__EXERCISE DETAILS__
An exact copy of all the entries is needed, with no images in it.

○ ○ ○ ○

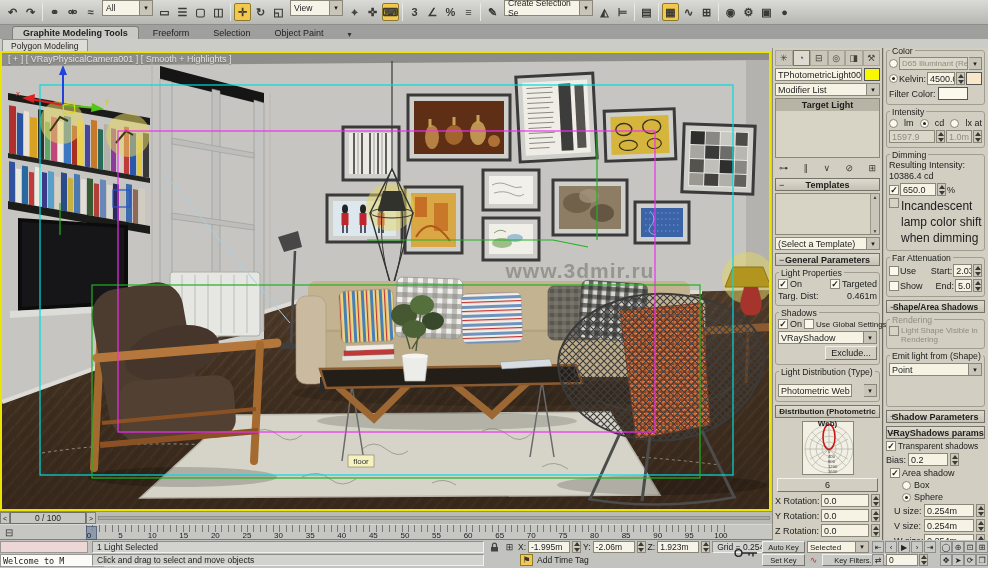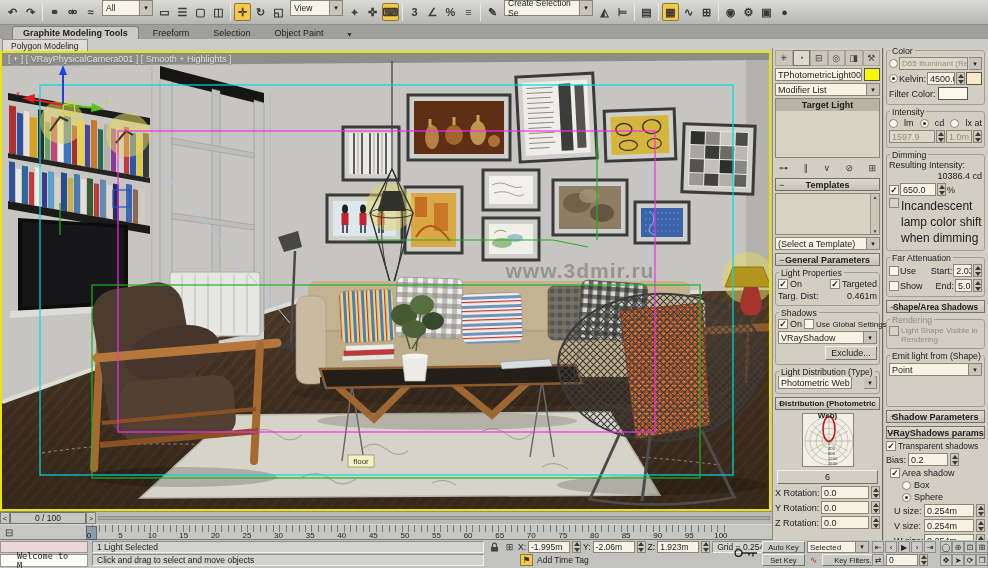--- a/index.html
+++ b/index.html
@@ -727,7 +727,7 @@
       <div class="grp">
         <span class="cap">Dimming</span>
         <div class="lbl" style="margin:1px 0">Resulting Intensity:</div>
-        <div class="lbl" style="text-align:right; margin:1px 0">10386.4 cd</div>
+        <div class="lbl" style="text-align:left; margin:1px 0">10386.4 cd</div>
         <div class="row" style="gap:1px">
           <span class="cb">✓</span>
           <span class="fld" style="max-width:36px">650.0</span>

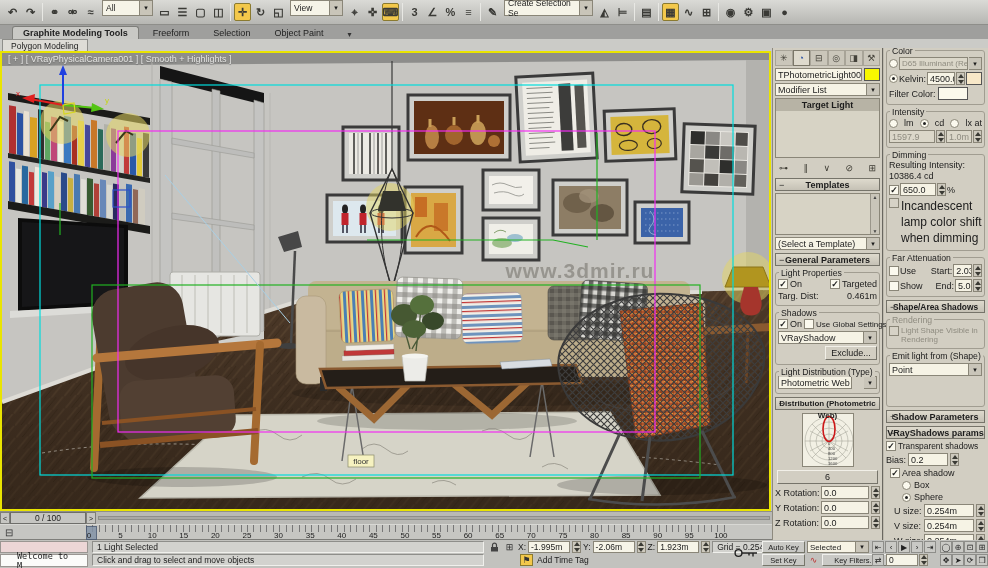--- a/index.html
+++ b/index.html
@@ -640,7 +640,7 @@
       </div>
       <div class="grp">
         <span class="cap">Light Distribution (Type)</span>
-        <div class="row" style="gap:12px; margin-top:0">
+        <div class="row" style="gap:12px; margin-top:8px">
           <span class="fld">Photometric Web</span>
           <span class="da">▾</span>
         </div>

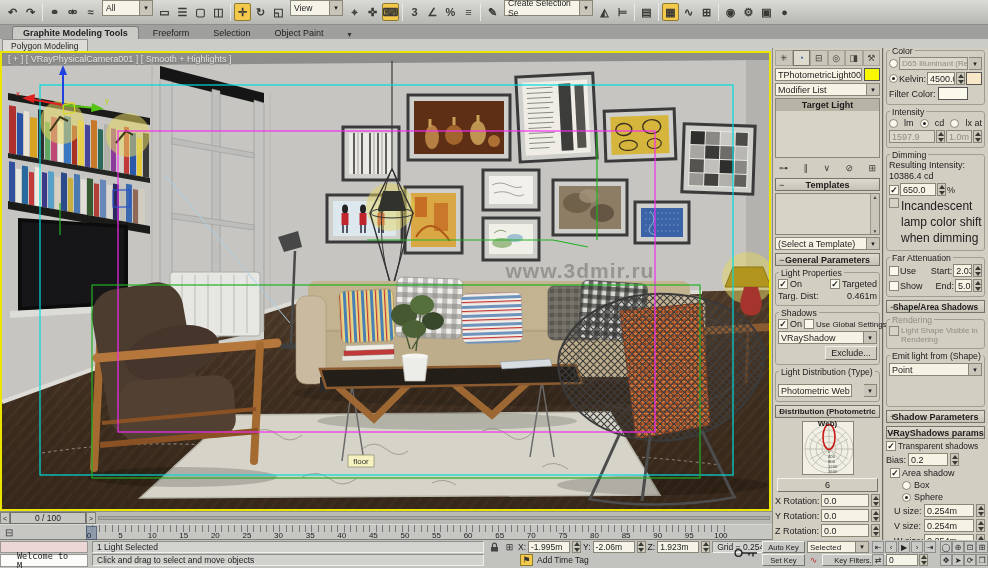--- a/index.html
+++ b/index.html
@@ -107,8 +107,8 @@
   #statusbar { position:absolute; left:0; top:540px; width:988px; height:28px; background:#c2c2be; }
   .srow { position:absolute; height:12px; display:flex; align-items:center; font-size:8.5px; }
   #listener-pink { position:absolute; left:0; top:1px; width:88px; height:12px; background:#ecd6d6; border:1px solid #9a9692; }
-  #listener-white { position:absolute; left:0; top:14px; width:88px; height:13px; background:#fbfbf9; border:1px solid #9a9692;
-    font-family:"DejaVu Sans Mono",monospace; font-size:8.5px; display:flex; align-items:center; padding:0 16px; }
+  #listener-white { position:absolute; left:0; top:14px; width:104px; height:13px; background:#fbfbf9; border:1px solid #9a9692;
+    font-family:"DejaVu Sans Mono",monospace; font-size:8.5px; display:flex; align-items:center; padding:0 2px; }
   .sfld { background:#d2d2ce; border:1px solid; border-color:#8e8e8a #f0f0ec #f0f0ec #8e8e8a;
     height:12px; display:flex; align-items:center; padding:0 4px; font-size:8.5px; }
   .xyz { background:#f6f4e8; border:1px solid #8a8678; width:42px; height:12px; font-size:8.5px;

○ ○ ○ ○

__OUTPUT FOR THIS TASK__
--- a/index.html
+++ b/index.html
@@ -727,7 +727,7 @@
       <div class="grp">
         <span class="cap">Dimming</span>
         <div class="lbl" style="margin:1px 0">Resulting Intensity:</div>
-        <div class="lbl" style="text-align:right; margin:1px 0">10386.4 cd</div>
+        <div class="lbl" style="text-align:left; margin:1px 0">10386.4 cd</div>
         <div class="row" style="gap:1px">
           <span class="cb">✓</span>
           <span class="fld" style="max-width:36px">650.0</span>

--- a/index.html
+++ b/index.html
@@ -640,7 +640,7 @@
       </div>
       <div class="grp">
         <span class="cap">Light Distribution (Type)</span>
-        <div class="row" style="gap:12px; margin-top:0">
+        <div class="row" style="gap:12px; margin-top:8px">
           <span class="fld">Photometric Web</span>
           <span class="da">▾</span>
         </div>

--- a/index.html
+++ b/index.html
@@ -107,8 +107,8 @@
   #statusbar { position:absolute; left:0; top:540px; width:988px; height:28px; background:#c2c2be; }
   .srow { position:absolute; height:12px; display:flex; align-items:center; font-size:8.5px; }
   #listener-pink { position:absolute; left:0; top:1px; width:88px; height:12px; background:#ecd6d6; border:1px solid #9a9692; }
-  #listener-white { position:absolute; left:0; top:14px; width:88px; height:13px; background:#fbfbf9; border:1px solid #9a9692;
-    font-family:"DejaVu Sans Mono",monospace; font-size:8.5px; display:flex; align-items:center; padding:0 16px; }
+  #listener-white { position:absolute; left:0; top:14px; width:104px; height:13px; background:#fbfbf9; border:1px solid #9a9692;
+    font-family:"DejaVu Sans Mono",monospace; font-size:8.5px; display:flex; align-items:center; padding:0 2px; }
   .sfld { background:#d2d2ce; border:1px solid; border-color:#8e8e8a #f0f0ec #f0f0ec #8e8e8a;
     height:12px; display:flex; align-items:center; padding:0 4px; font-size:8.5px; }
   .xyz { background:#f6f4e8; border:1px solid #8a8678; width:42px; height:12px; font-size:8.5px;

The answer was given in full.